David Suzuki: Tapping Earth’s Abundant Geothermal Energy

Dr. David Suzuki  | March 31, 2016 1:06 pm

In the midst of controversy over BC’s Peace River Site C dam project, the Canadian Geothermal Energy Association released a study showing the province could get the same amount of energy more affordably from geothermal sources for about half the construction costs. Unlike Site C, geothermal wouldn’t require massive transmission upgrades, would be less environmentally disruptive and would create more jobs throughout the province rather than just in one area.

Despite the many benefits of geothermal, Canada is the only “Pacific Ring of Fire” country that doesn’t use it for commercial-scale energy. According to DeSmogBlog, “New Zealand, Indonesia, the Philippines, the U.S. and Mexico all have commercial geothermal plants.”
Iceland heats up to 90 percent of its homes and supplies 25 percent of its electricity, with geothermal.

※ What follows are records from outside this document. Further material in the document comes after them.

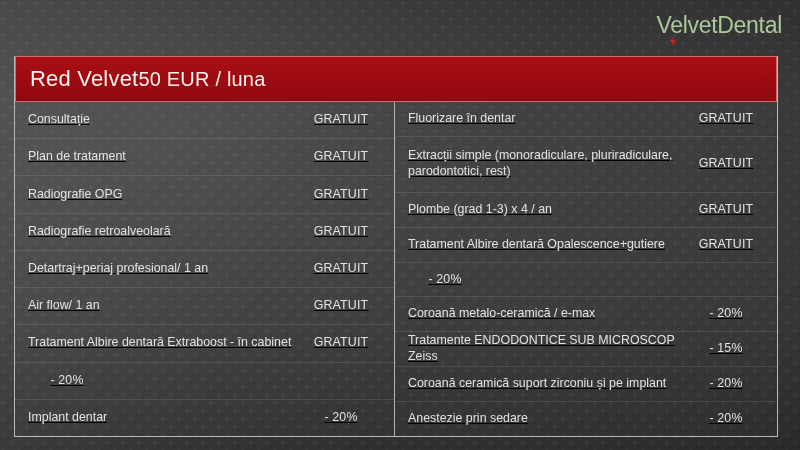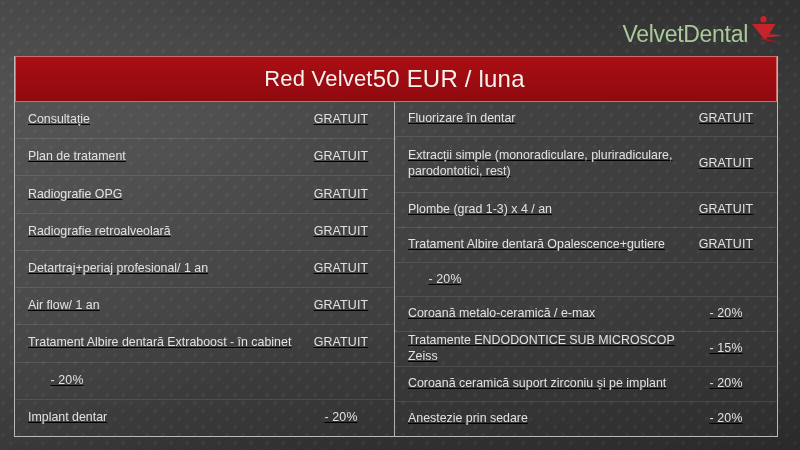"VelvetDental" #logo { align-items: flex-end -> flex-start; flex-direction: none -> column }
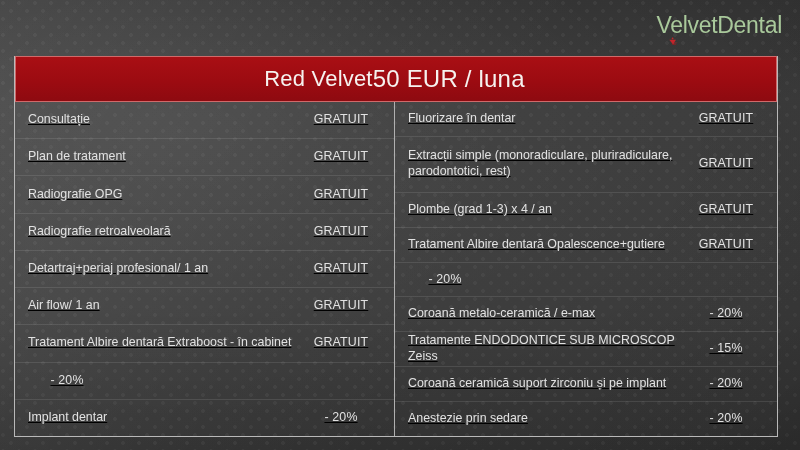"Red Velvet" #plan-header { justify-content: center -> flex-start }
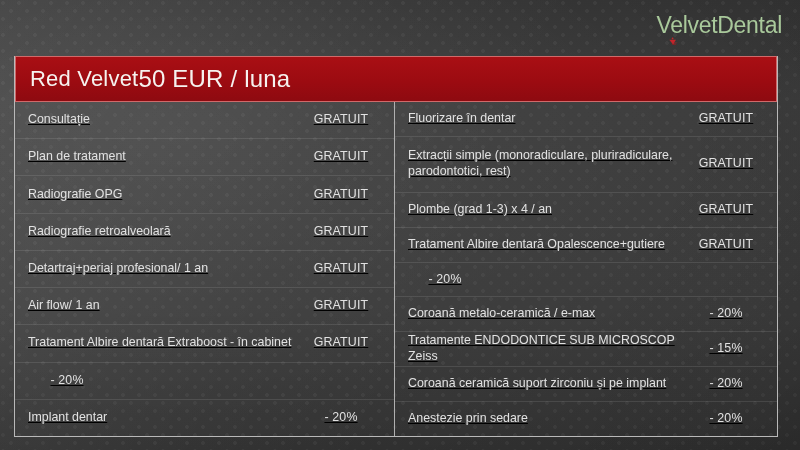"50 EUR / luna" #plan-price { font-size: 24px -> 20px }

Geothermal energy is generated by heat from Earth’s rocks, liquids and steam. It can come from shallow ground, where the temperature is a steady 10 to 16 C, hot water and rocks deeper in the ground or possibly very hot molten rock (magma) deep below Earth’s surface. As with clean-energy sources like solar, geothermal energy systems vary, from those that use hot water from the ground directly to heat buildings, greenhouses and water, to those that pump underground hot water or steam to drive turbines. The David Suzuki Foundation’s Vancouver and Montreal offices use geothermal.

According to National Geographic, geothermal power plants use three methods to produce electricity: dry steam, flash steam and binary cycle. Dry steam uses steam from fractures in the ground. “Flash plants pull deep, high-pressure hot water into cooler, low-pressure water,” which creates steam. In binary plants, which produce no greenhouse gas emissions and will likely become dominant, “hot water is passed by a secondary fluid with a much lower boiling point,” which turns the secondary fluid into vapor.

Unlike wind and solar,
geothermal provides steady energy and can serve as a more cost-effective and less environmentally damaging form of baseload power than fossil fuels or nuclear.
It’s not entirely without environmental impacts, but most are minor and can be overcome with good planning and siting. Geothermal fluids can contain gases and heavy metals, but most new systems recycle them back into the ground. Operations should also be located to avoid mixing geothermal liquids with groundwater and to eliminate impacts on nearby natural features like hot springs. Some geothermal plants can produce small amounts of CO2, but binary systems are emissions-free. In some cases, resources that provide heat can become depleted over time.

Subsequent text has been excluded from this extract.